Task inputs:
((

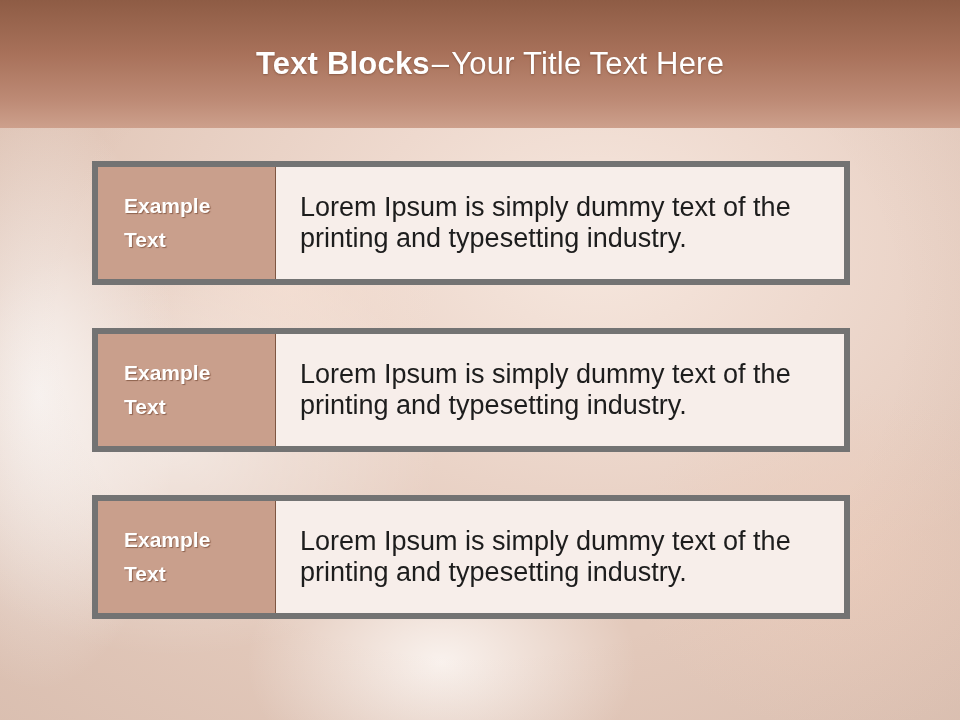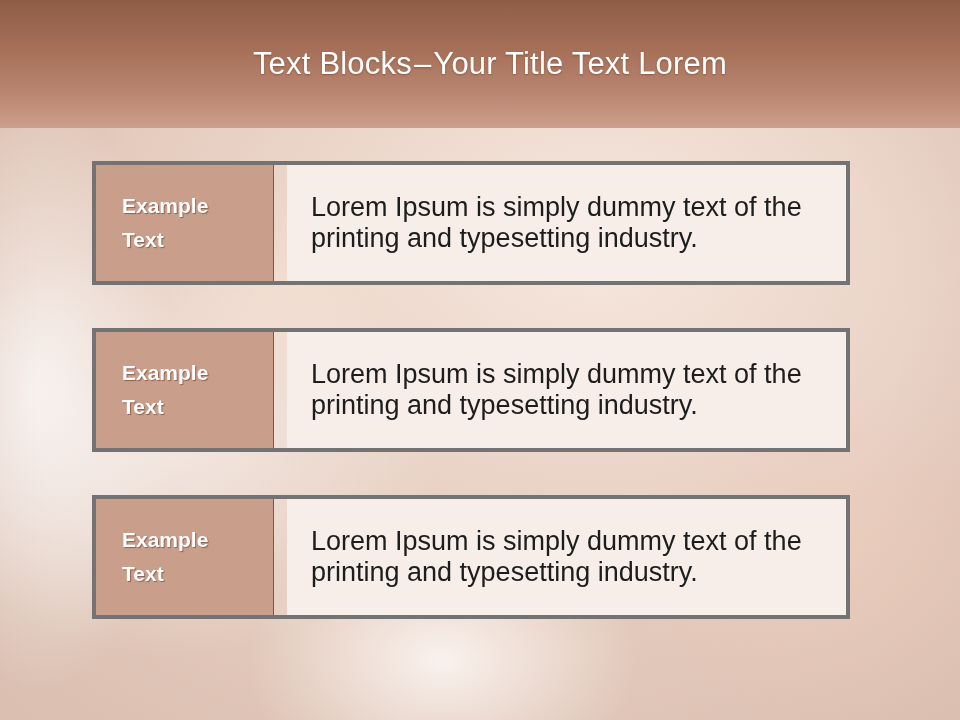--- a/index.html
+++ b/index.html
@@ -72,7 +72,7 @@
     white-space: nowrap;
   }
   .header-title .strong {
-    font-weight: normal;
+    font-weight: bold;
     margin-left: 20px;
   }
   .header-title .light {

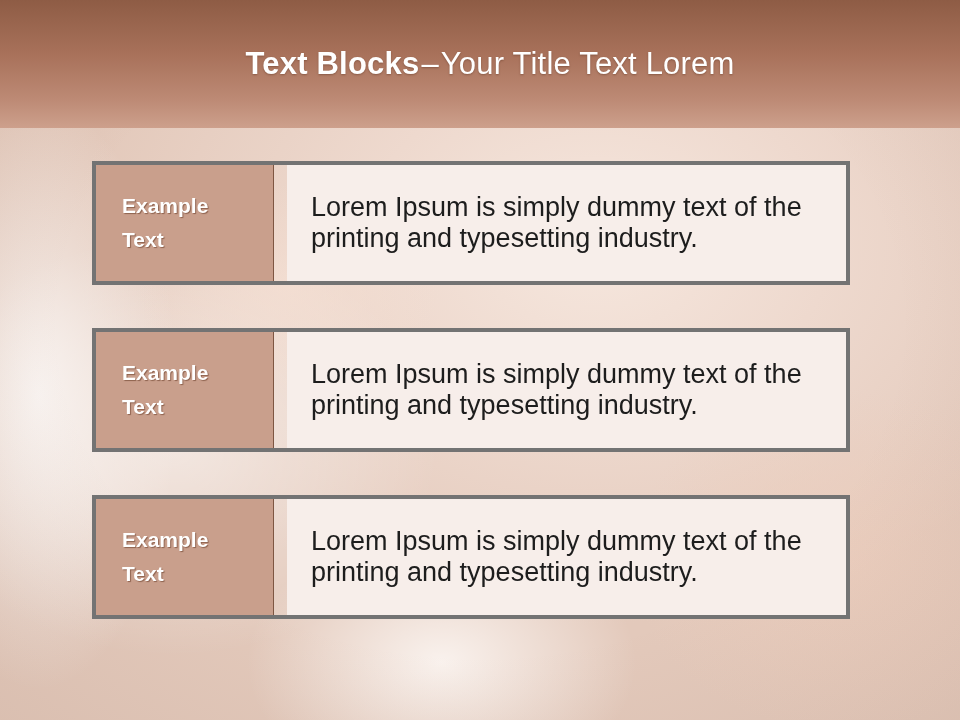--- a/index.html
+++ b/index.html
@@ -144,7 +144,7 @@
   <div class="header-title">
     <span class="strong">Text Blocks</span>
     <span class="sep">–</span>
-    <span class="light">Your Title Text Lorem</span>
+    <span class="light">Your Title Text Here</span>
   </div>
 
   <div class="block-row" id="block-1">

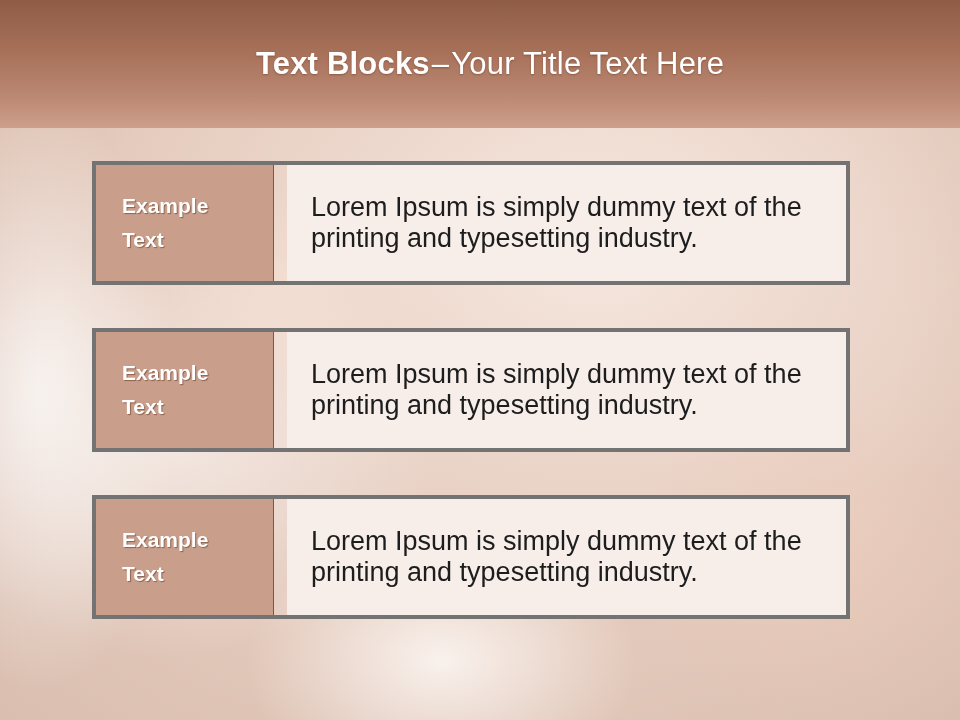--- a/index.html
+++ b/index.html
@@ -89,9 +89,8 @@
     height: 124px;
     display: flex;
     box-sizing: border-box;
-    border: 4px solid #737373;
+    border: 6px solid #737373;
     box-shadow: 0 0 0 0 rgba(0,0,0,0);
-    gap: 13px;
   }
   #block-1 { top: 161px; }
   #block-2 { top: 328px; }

))
((

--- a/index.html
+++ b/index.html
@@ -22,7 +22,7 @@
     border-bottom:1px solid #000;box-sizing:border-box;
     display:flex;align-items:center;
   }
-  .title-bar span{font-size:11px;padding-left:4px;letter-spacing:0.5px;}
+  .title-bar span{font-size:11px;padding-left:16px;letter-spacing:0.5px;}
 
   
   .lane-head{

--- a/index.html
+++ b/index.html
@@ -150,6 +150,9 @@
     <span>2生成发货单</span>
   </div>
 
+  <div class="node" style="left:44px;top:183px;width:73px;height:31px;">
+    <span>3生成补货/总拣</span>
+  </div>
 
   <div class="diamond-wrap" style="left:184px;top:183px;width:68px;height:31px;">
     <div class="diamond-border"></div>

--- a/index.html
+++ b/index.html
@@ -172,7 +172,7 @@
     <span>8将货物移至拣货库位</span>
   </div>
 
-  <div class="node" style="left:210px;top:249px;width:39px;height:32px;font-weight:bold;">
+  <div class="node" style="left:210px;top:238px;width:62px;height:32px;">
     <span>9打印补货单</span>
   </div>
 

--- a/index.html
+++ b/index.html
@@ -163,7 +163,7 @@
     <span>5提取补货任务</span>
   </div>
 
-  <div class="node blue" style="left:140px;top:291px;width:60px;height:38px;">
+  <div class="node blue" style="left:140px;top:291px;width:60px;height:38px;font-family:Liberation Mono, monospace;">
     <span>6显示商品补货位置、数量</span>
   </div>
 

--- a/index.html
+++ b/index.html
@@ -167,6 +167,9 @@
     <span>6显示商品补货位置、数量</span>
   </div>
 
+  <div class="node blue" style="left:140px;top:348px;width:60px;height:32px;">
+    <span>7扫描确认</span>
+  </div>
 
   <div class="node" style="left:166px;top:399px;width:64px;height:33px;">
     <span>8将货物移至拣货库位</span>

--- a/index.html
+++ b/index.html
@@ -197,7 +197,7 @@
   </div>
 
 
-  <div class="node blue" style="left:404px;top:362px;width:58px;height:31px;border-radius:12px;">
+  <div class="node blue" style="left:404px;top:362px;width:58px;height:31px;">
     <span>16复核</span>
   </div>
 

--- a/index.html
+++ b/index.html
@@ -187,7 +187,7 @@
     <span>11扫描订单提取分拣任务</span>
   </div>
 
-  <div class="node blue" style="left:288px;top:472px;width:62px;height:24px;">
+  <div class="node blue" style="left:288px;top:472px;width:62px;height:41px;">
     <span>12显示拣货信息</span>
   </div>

))
((

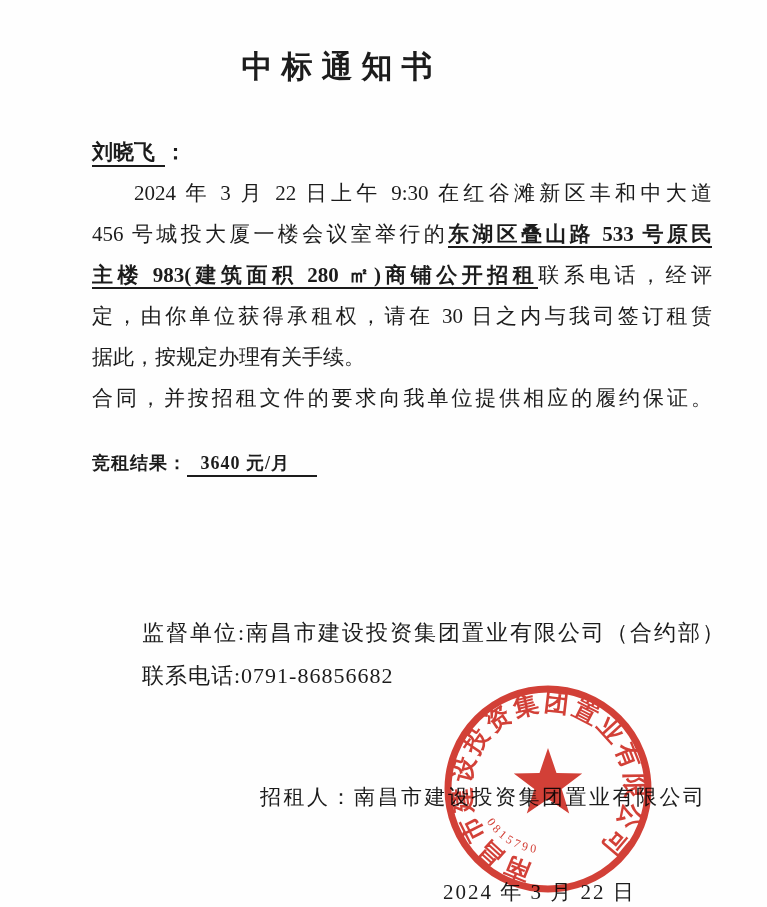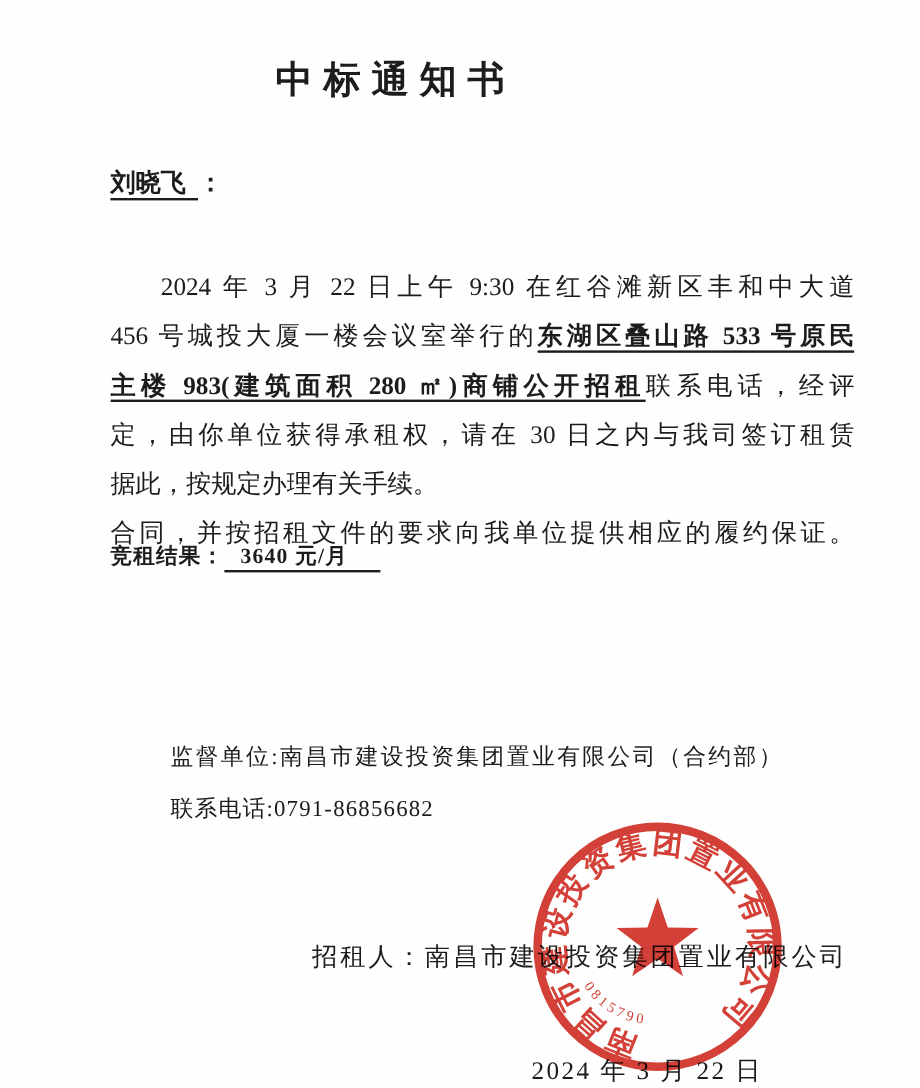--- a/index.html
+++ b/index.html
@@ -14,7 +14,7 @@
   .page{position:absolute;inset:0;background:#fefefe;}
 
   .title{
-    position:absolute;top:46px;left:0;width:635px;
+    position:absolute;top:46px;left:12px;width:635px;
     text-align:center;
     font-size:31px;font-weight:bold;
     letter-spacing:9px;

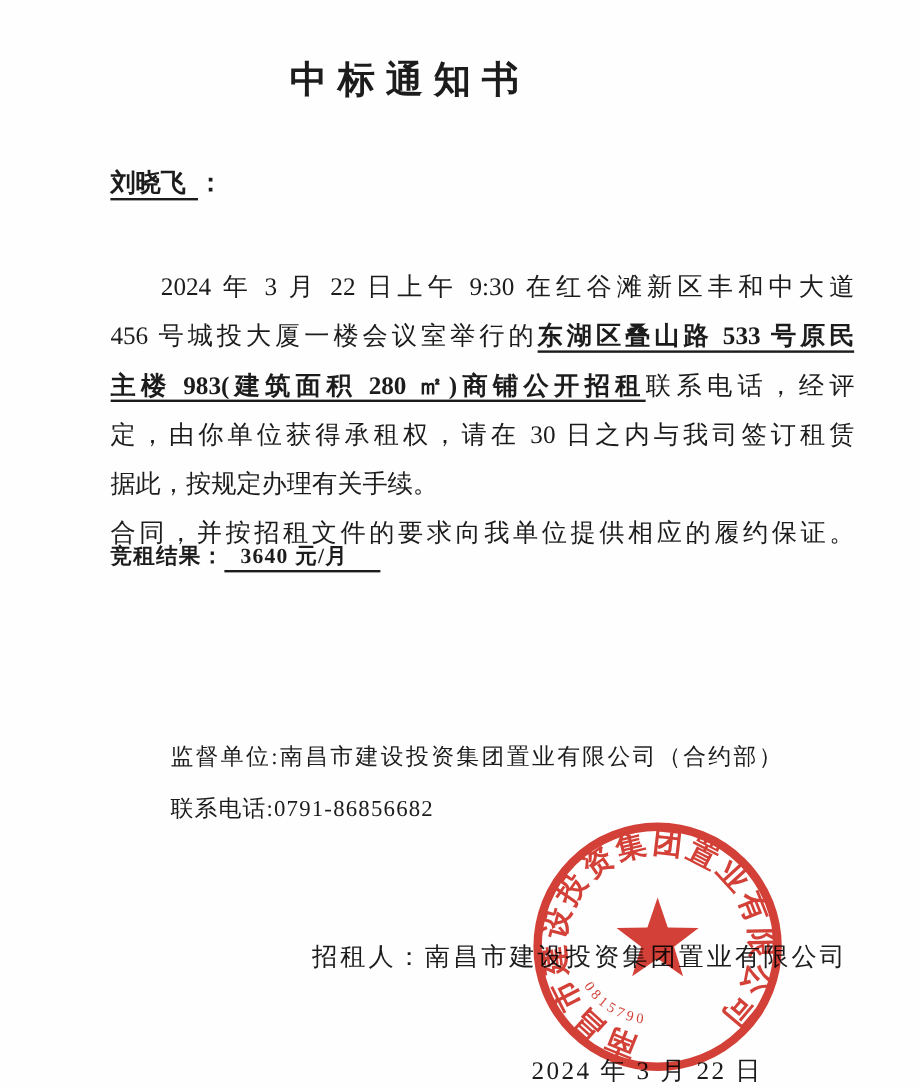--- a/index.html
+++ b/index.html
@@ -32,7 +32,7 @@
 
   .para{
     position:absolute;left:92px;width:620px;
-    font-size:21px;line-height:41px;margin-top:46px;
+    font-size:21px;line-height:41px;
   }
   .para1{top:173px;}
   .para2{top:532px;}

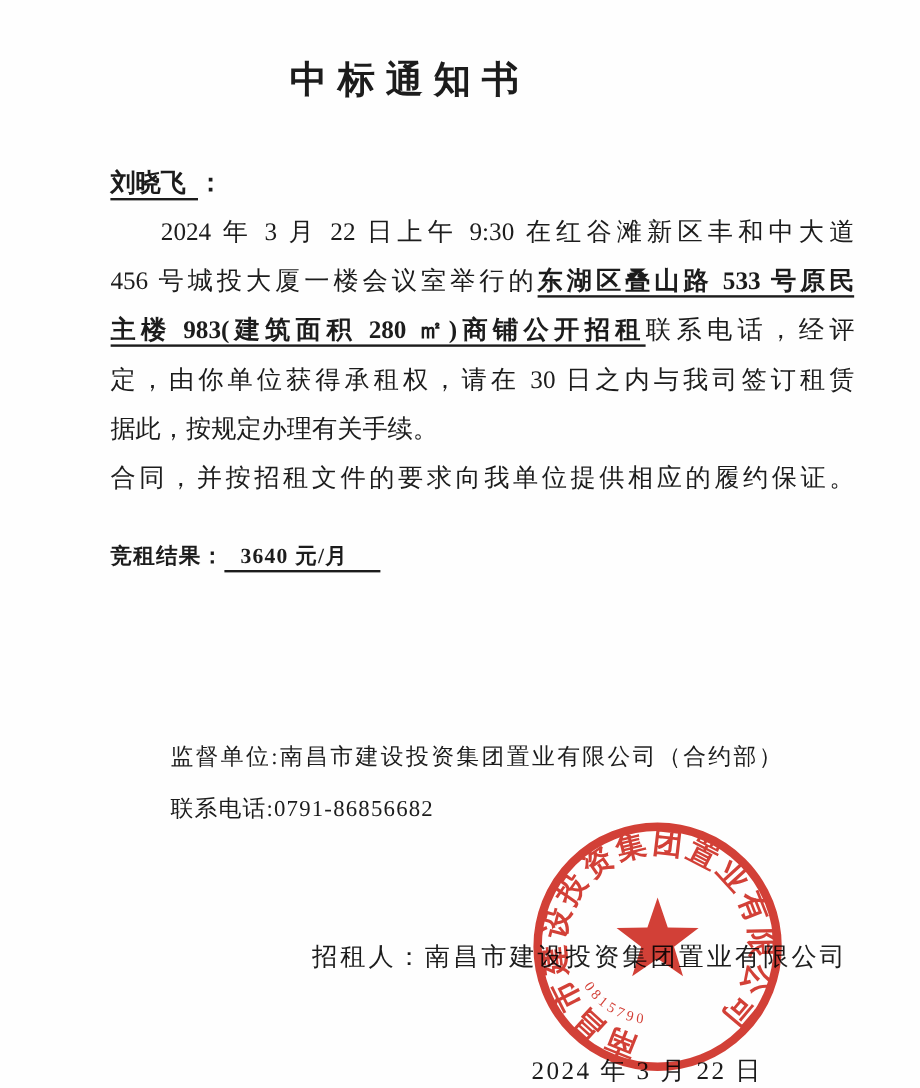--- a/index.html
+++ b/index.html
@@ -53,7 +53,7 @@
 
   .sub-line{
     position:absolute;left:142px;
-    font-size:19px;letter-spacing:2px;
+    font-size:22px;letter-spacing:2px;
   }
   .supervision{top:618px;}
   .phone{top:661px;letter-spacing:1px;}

))

Exercise:
The answer must be every line from the records above that contains the word "spacing", copied out.

Answer to this exercise:
-  .title-bar span{font-size:11px;padding-left:4px;letter-spacing:0.5px;}
+  .title-bar span{font-size:11px;padding-left:16px;letter-spacing:0.5px;}
     letter-spacing:9px;
-    font-size:19px;letter-spacing:2px;
+    font-size:22px;letter-spacing:2px;
   .phone{top:661px;letter-spacing:1px;}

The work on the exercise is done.